Shape-Based Coarse Graining
Shape-Based Coarse Graining: an Approach to Model Large Macromolecular Assemblies
The shape-based CG method is designed to model the large-scale motions of macromolecular assemblies, representing unit molecules that the studied systems consist of by as few point-like particles as possible. Biomolecules, and proteins in particular, have a variety of shapes, often a single protein is comprised of both compact domains and disordered and elongated linkers or tails, the compact regions and tails often being equally important. To our knowledge, all existing CG methods assign the CG beads to represent a fixed group of atoms or a fixed number of atoms, but this is not efficient for the coarse-graining of molecules with complex shapes, because with such an approach either the tails are misrepresented, or too many CG beads are used for the compact domains. Efficient topology conserving algorithms have been developed for neural computations, and we take advantage of one of them, the topology representing network (Martinetz and Schulten, 1994).
A unit molecule (for example, a protein chain) is represented by a number N of CG beads that are considered to be point masses. A self-organizing neural networking algorithm is used to distribute the beads so that they optimally represent the shape of the all-atom protein. The CG beads are considered as nodes of the neural network and S adaptation steps are performed. At each step the program carries out the following procedures. First, the n-th atom of the full structure is chosen randomly; coordinates of the atom, r, are used as an input pattern to adapt the neural network. Second, for each CG bead i (i = 1,2,...,N), one determines the number Ki of CG beads that obey the condition |r - Rj| < |r - Ri|, where Rj is the position vector of the j-th CG bead. Third, position of each CG bead is updated according to the rule
Ri(new) = Ri(old) + eps exp{-Ki/lambda}(v - Ri(old)),
with eps and lambda being adapted at each step, according to the functional form f(s) = f(0)(f(S)/f(0))s/S, where s is the current step and lambda(0) = 0.2N, lambda(S) = 0.01, eps(0) = 0.3, and eps(S) = 0.05. We use S=200N, which is usually enough to obtain a well-converged distribution of CG beads. A CG model built for a single molecule is repeatedly mapped on the other copies of the same molecule.
Once the CG beads are placed, an all-atom domain, the so-called Voronoi cell, is determined for each bead: this cell entails the set of atoms such that every atom from this set is closer to the considered bead than to any other bead. The total mass and charge of each domain is then assigned to the corresponding CG particle. Neighboring beads are connected by harmonic springs. Separate protein chains are not connected by bonds, instead, they interact through non-bonded forces, modeled by Lennard-Jones and Coulomb potentials.
Interaction potentials are parameterized using all-atom simulations, using the Boltzmann inversion. In regard to non-bonded interactions, a CG bead should represent an object approximately the size of the group of atoms (Voronoi cell) that the bead stands for. Therefore, the Lennard-Jones radius for each CG bead is calculated as the radius of gyration of the respective all-atom domain, perhaps extended by some value, depending on the application.

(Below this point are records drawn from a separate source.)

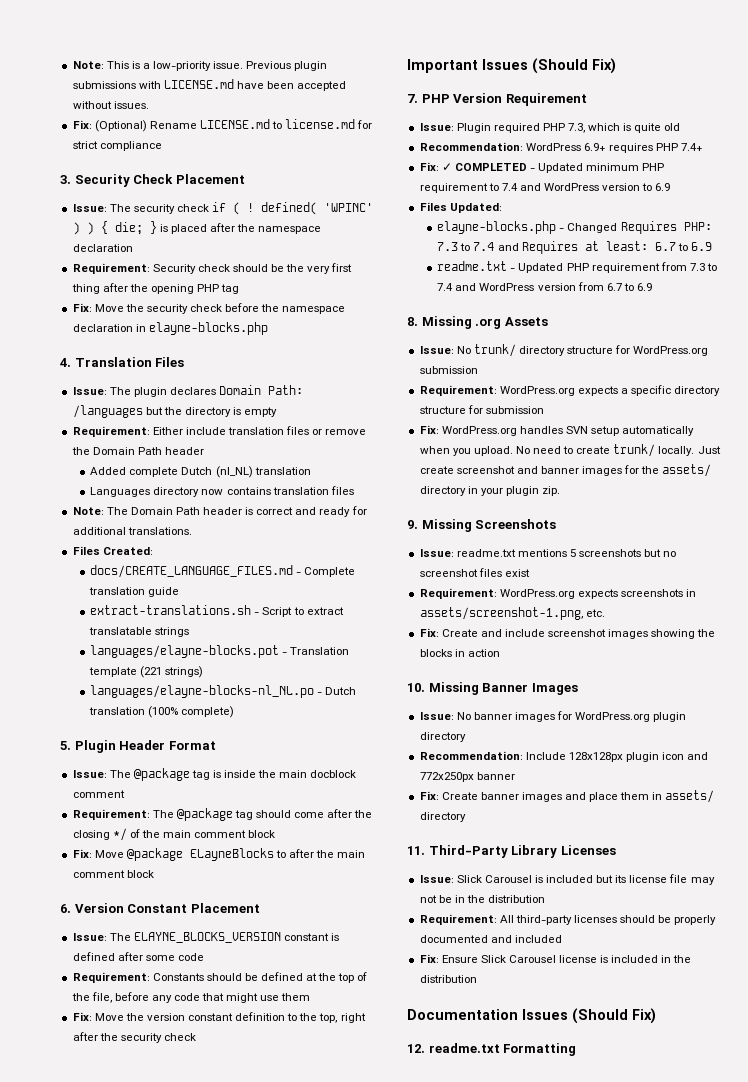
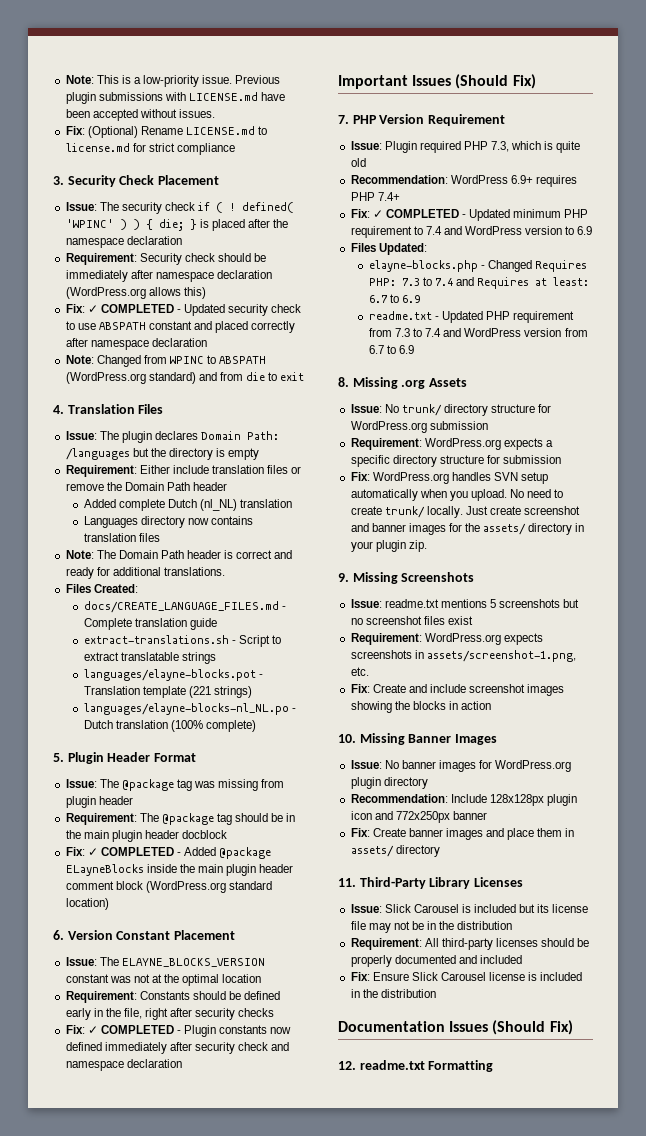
- Requirement: Security check should be the very first thing after the opening PHP tag
- Fix: Move the security check before the namespace declaration in elayne-blocks.php
+ Requirement: Security check should be immediately after namespace declaration (WordPress.org allows this)
+ Fix: ✓ COMPLETED - Updated security check to use ABSPATH constant and placed correctly after namespace declaration
+ Note: Changed from WPINC to ABSPATH (WordPress.org standard) and from die to exit
- Issue: The @package tag is inside the main docblock comment
+ Issue: The @package tag was missing from plugin header
- Requirement: The @package tag should come after the closing */ of the main comment block
- Fix: Move @package ELayneBlocks to after the main comment block
+ Requirement: The @package tag should be in the main plugin header docblock
+ Fix: ✓ COMPLETED - Added @package ELayneBlocks inside the main plugin header comment block (WordPress.org standard location)
- Issue: The ELAYNE_BLOCKS_VERSION constant is defined after some code
+ Issue: The ELAYNE_BLOCKS_VERSION constant was not at the optimal location
- Requirement: Constants should be defined at the top of the file, before any code that might use them
- Fix: Move the version constant definition to the top, right after the security check
+ Requirement: Constants should be defined early in the file, right after security checks
+ Fix: ✓ COMPLETED - Plugin constants now defined immediately after security check and namespace declaration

The dynamics of the CG system is described through the Langevin equation
dp/dt = F - g p + h G(t),
where p is the momentum of a bead, F is the force acting on the bead due to the chosen interaction potentials, g is a damping constant, G(t) is a univariate Gaussian random process, and h is connected to g through the dissipation-fluctuation theorem, h2 = 2 g kT/m, with m being the bead's mass, k the Boltzmann constant, and T the temperature. Use of the Langevin equation allows one to introduce a simple implicit solvent model, where the viscous damping and random forces from the solvent are described by the second and third terms on the right-hand side of the Langevin equation. For a single bead without force, this equation describes free diffusion. All-atom molecular dynamics simulations of the drift of protein segments, similar in size to the ones represented by the CG beads, in explicit water, can be used to infer the effective value of g.
Computational speed-up.
Simulations using the shape-based CG model can be performed employing the parallel molecular dynamics program NAMD (Phillips et al., 2005), or other molecular dynamics packages. The scaling of the performance, when increasing the number of parallel processors used for CG simulations, was found to be the same as for an average all-atom simulation with NAMD. With the dramatic reduction in the number of particles and with the simple solvent model used, the shape-based CG model achieves 200-500-fold increase in the integration time step (depending on the chosen level of coarse-graining), allowing one to reach time scales of tens of microseconds and beyond.